Maren (Taylor Russell) a dix-sept ans. Elle a hérité de ses parents une tare encombrante : elle est cannibale. Quand son père la laisse à elle-même après une énième tentative de crime qu’il n’a pas réussi à prévenir, Maren n’a d’autre solution que de prendre la route pour retrouver sa mère au fond du Minnesota. En route, elle découvre qu’elle n’est pas la seule dans son cas. Un vieux « mangeur » (Mark Rylance) aimerait la prendre sous sa coupe. Mais Maren préfère se rapprocher de Lee (Timothée Chalamet), un garçon de son âge.
Luca Guadagnino et Timothée Chalamet s’étaient fait la courte échelle pour accéder au succès. Avec Call me by your name – un film que je suis peut-être le seul spectateur au monde à ne pas avoir adoré – le premier lançait la carrière du second qui a depuis fait un sacré bout de chemin, enchaînant films d’auteur (chez Woody Allen ou Wes Anderson) et blockbusters (Dune). Il est devenu l’icône de toute une génération, un véritable James Dean des temps modernes. Luca Guadagnino a quant à lui peiné à transformer l’essai : il n’a guère réalisé que le remake sans intérêt d’un giallo italien des 70ies Suspiria.
Les remettre tous les deux à l’affiche, c’était parier sur la fidélité et sur la curiosité de tous les amoureux de Call me by your Name. C’était aussi parier sur le parfum de scandale que le sujet transgressif du film et son interdiction aux moins de seize ans font naître.
Bones and All a des précédents. Ce n’est pas la première fois qu’on voit des cannibales amoureux à l’écran ou qu’on explore les frontières ambiguës entre l’amour passion et l’entre-dévorement : Trouble Every Day de Claire Denis, Only Lovers Left Alive de Jim Jarmusch. Ce n’est pas la première fois non plus qu’on filme un road movie d’un couple en cavale au travers des Etats-Unis : Les Amants de la nuit de Nicholas Ray, l’iconique Bonnie and Clyde bien sûr de Arthur Penn, La Ballade sauvage de Terrence Malick, plus près de nous American Honey de Andrea Arnold.
Mais Bones and All ne marche pas.

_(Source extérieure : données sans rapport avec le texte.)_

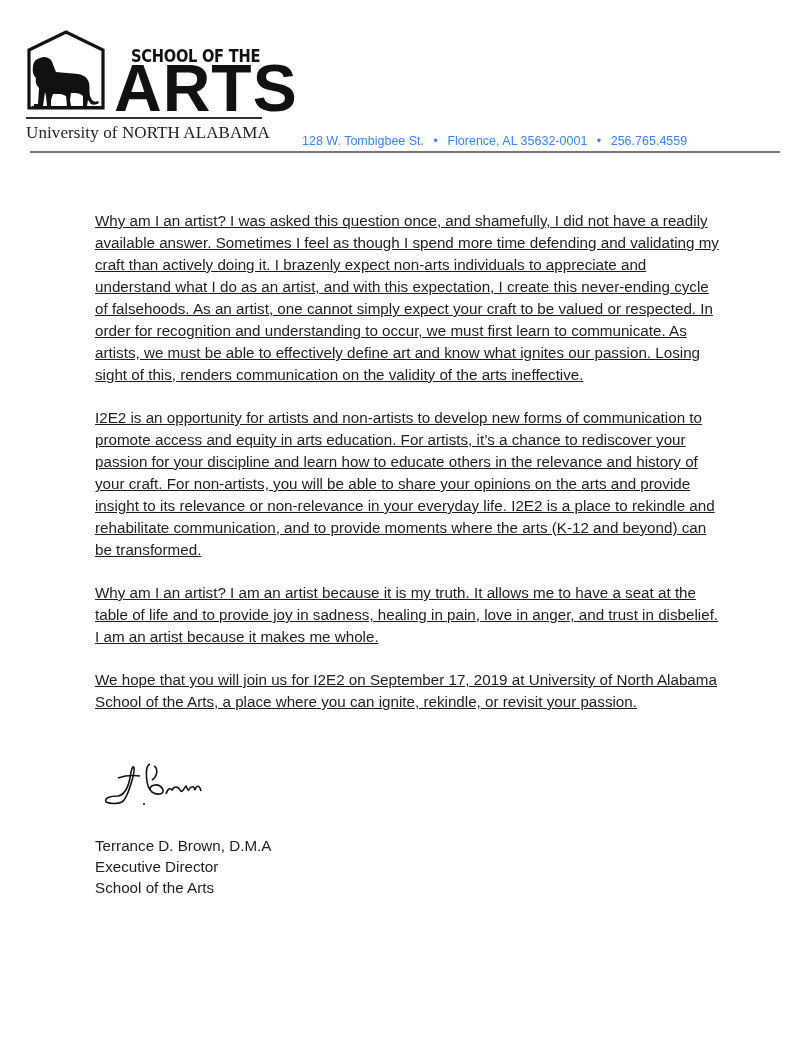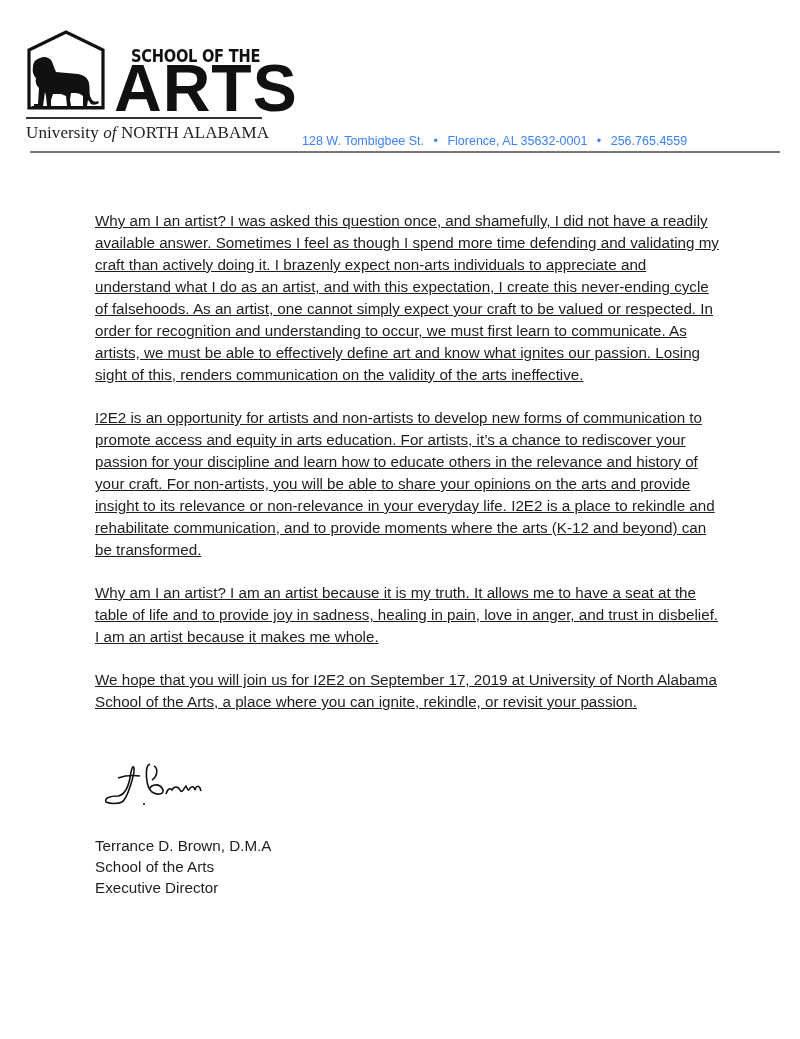"of" .logo-university .of { font-style: italic -> none }
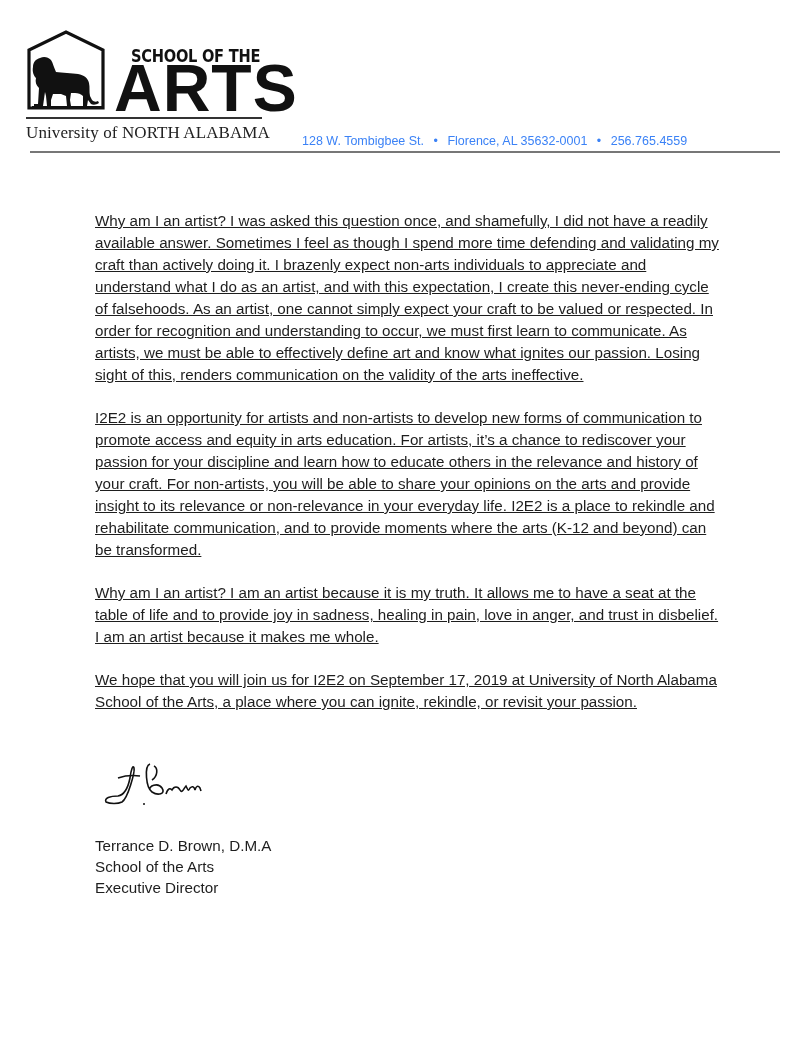"School of the Arts" div { order: before "Executive Director" -> after "Executive Director" }
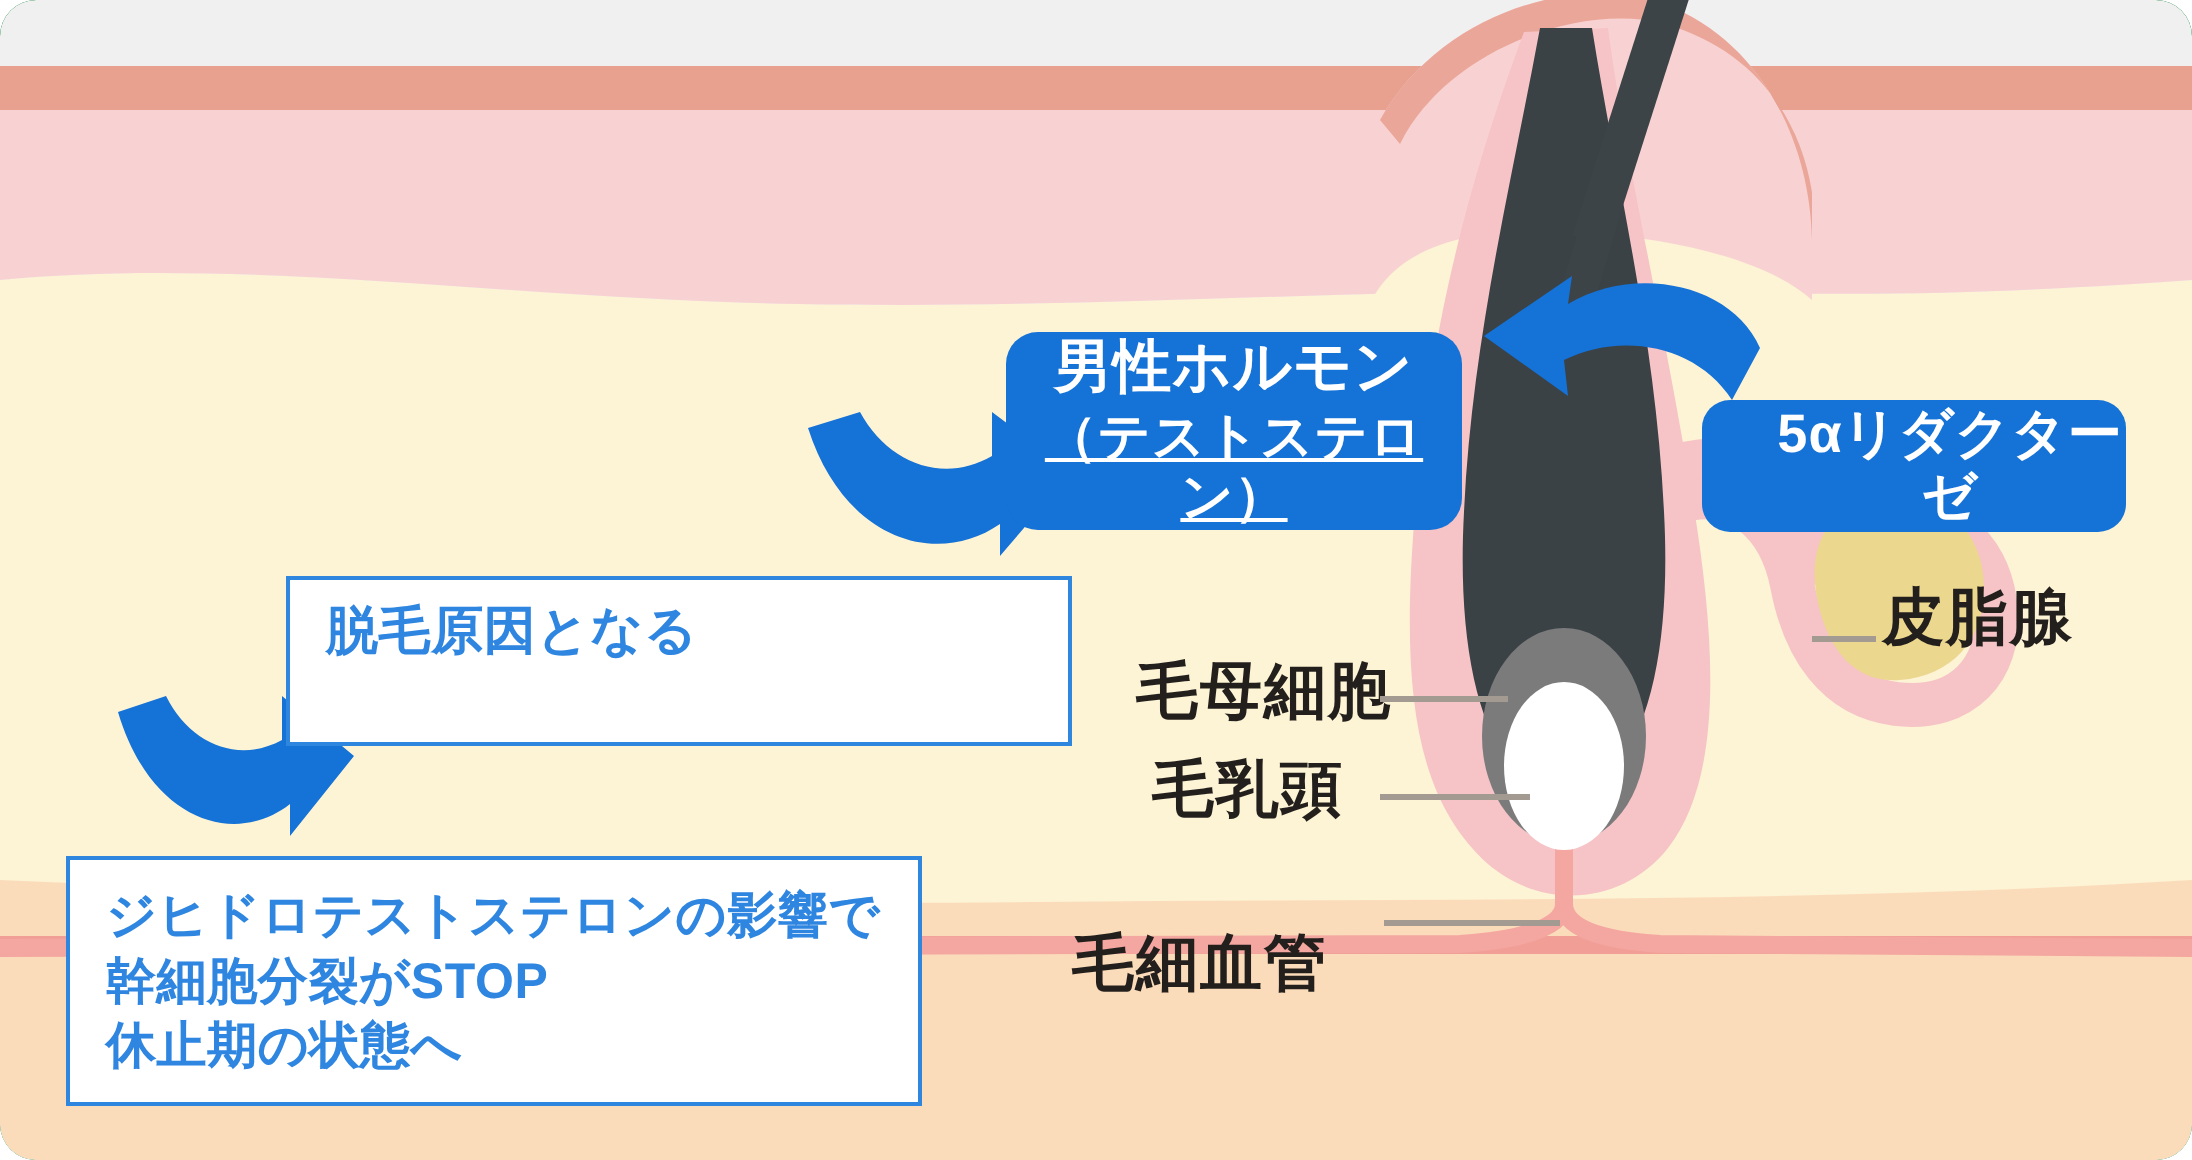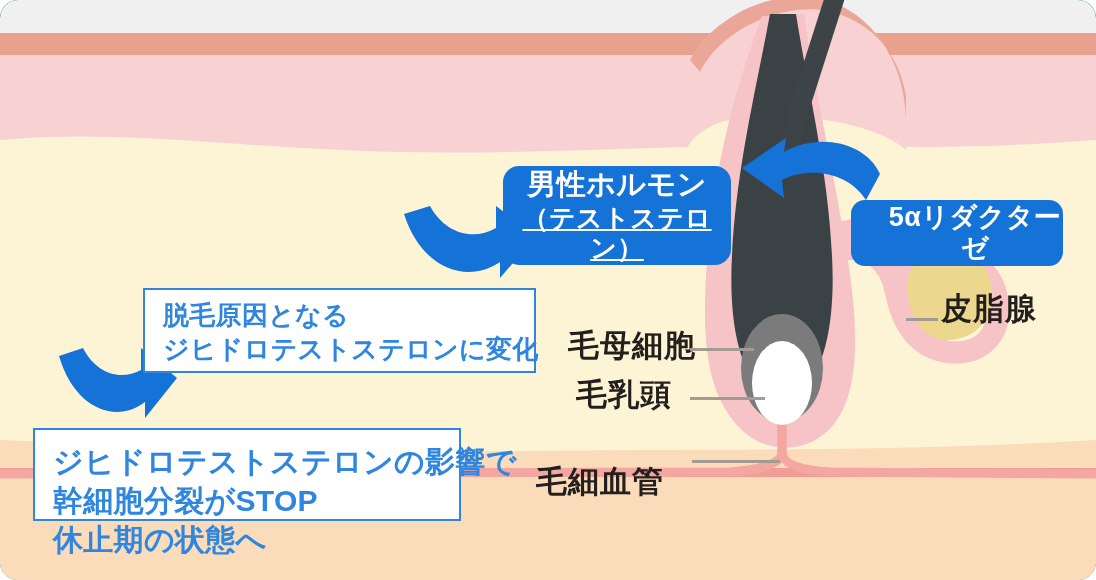"ジヒドロテストステロンに変化" span.ln { html: <span>ジヒドロテストステロンに変化</span> -> none }
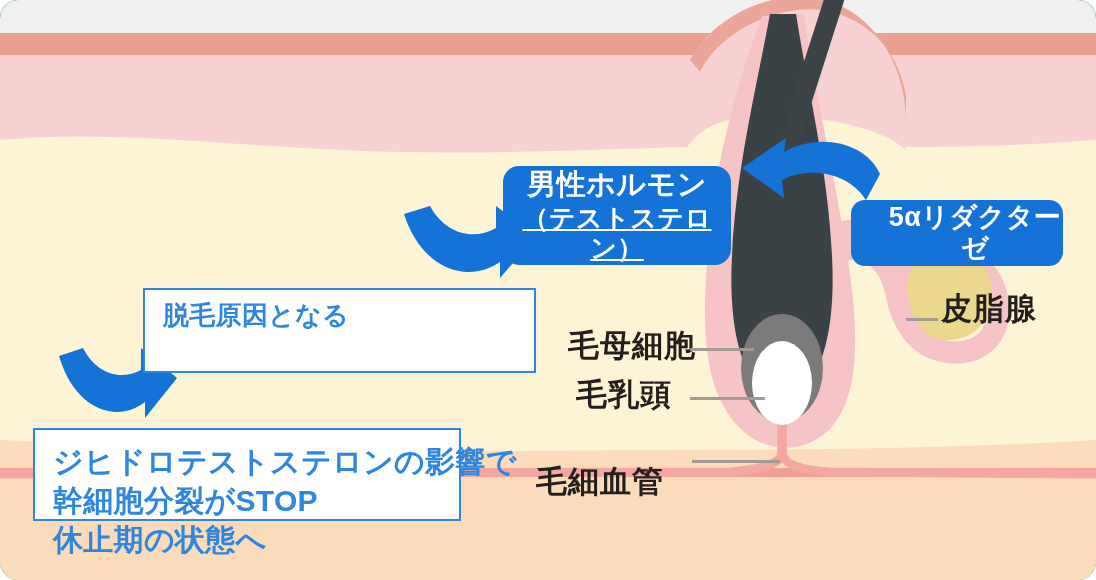"ジヒドロテストステロンの影響で" #box-stop { font-size: 30px -> 25px; height: 93px -> 125px }
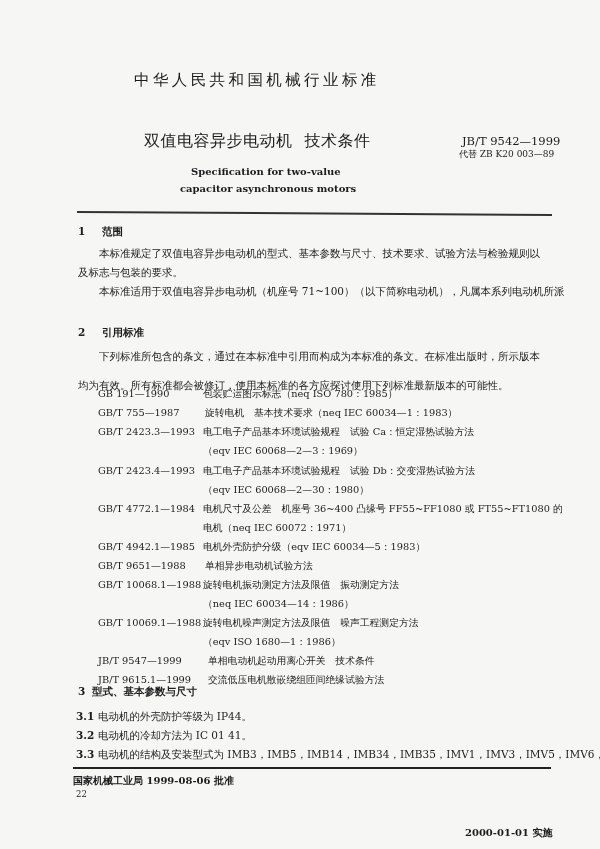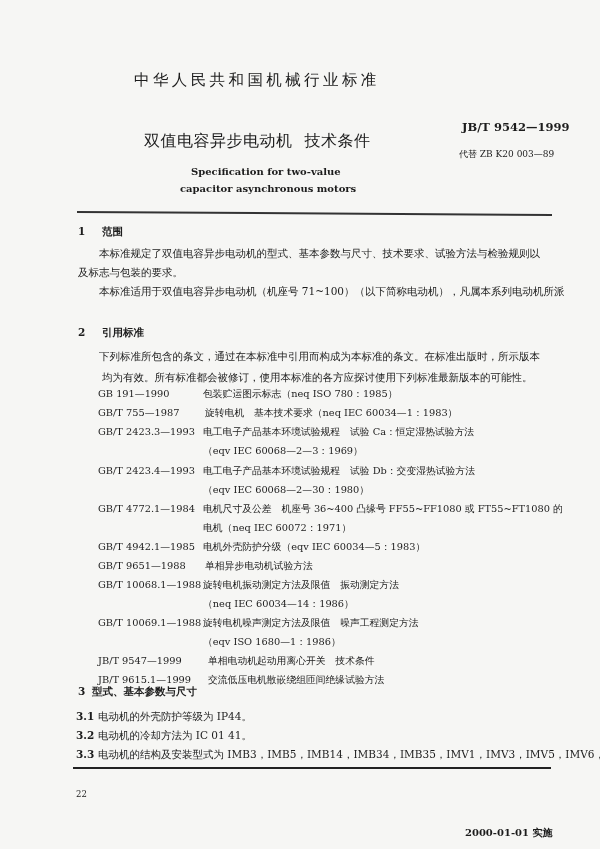"JB/T 9542—1999" .doc-number { font-weight: bold -> normal; top: 120px -> 134px }
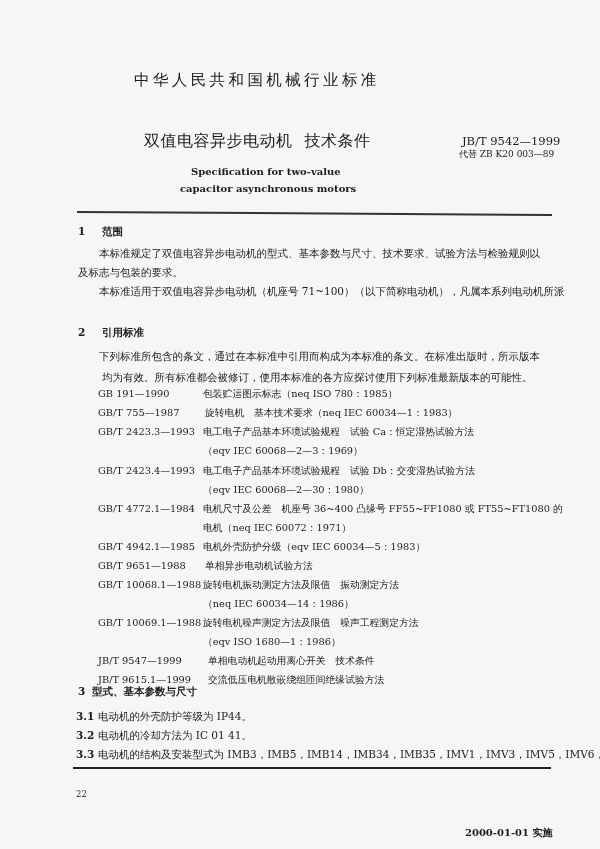"均为有效。所有标准都会被修订，使用本标准的各方应探讨使用下列标准最新版本的可能性" div.abs { margin-left: 24px -> none; top: 368px -> 376px }
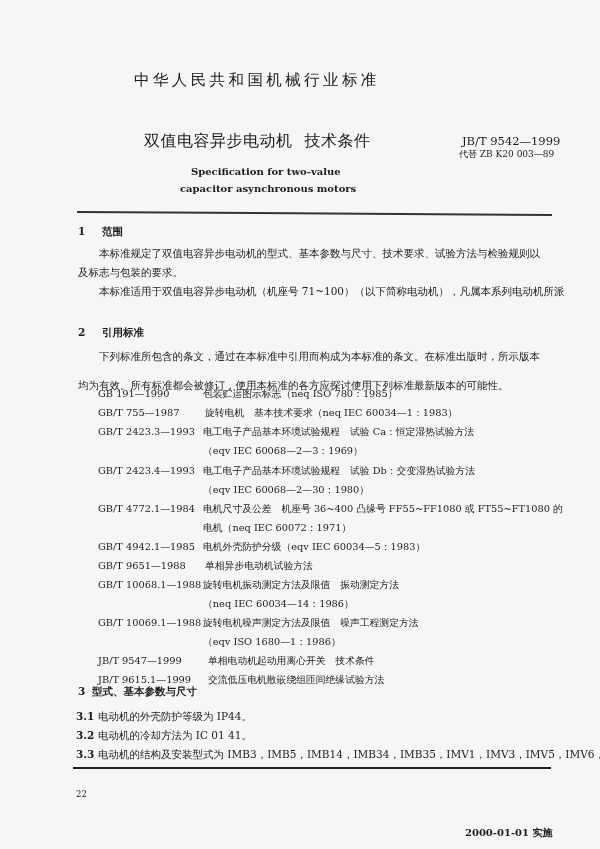"国家机械工业局 1999-08-06 批准" div.abs { html: none -> <div>国家机械工业局 1999-08-06 批准</div> }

À qui la faute ? Aux deux héros entre lesquels aucune alchimie ne se crée ? Au scénario plan-plan qui ne ménage aucune surprise ? À l’absence de tout malaise que la situation aurait pourtant dû logiquement susciter ?
Le seul personnage intéressant du film est celui joué par le grand Mark Rylance qui crée un trouble hélas vite dissipé.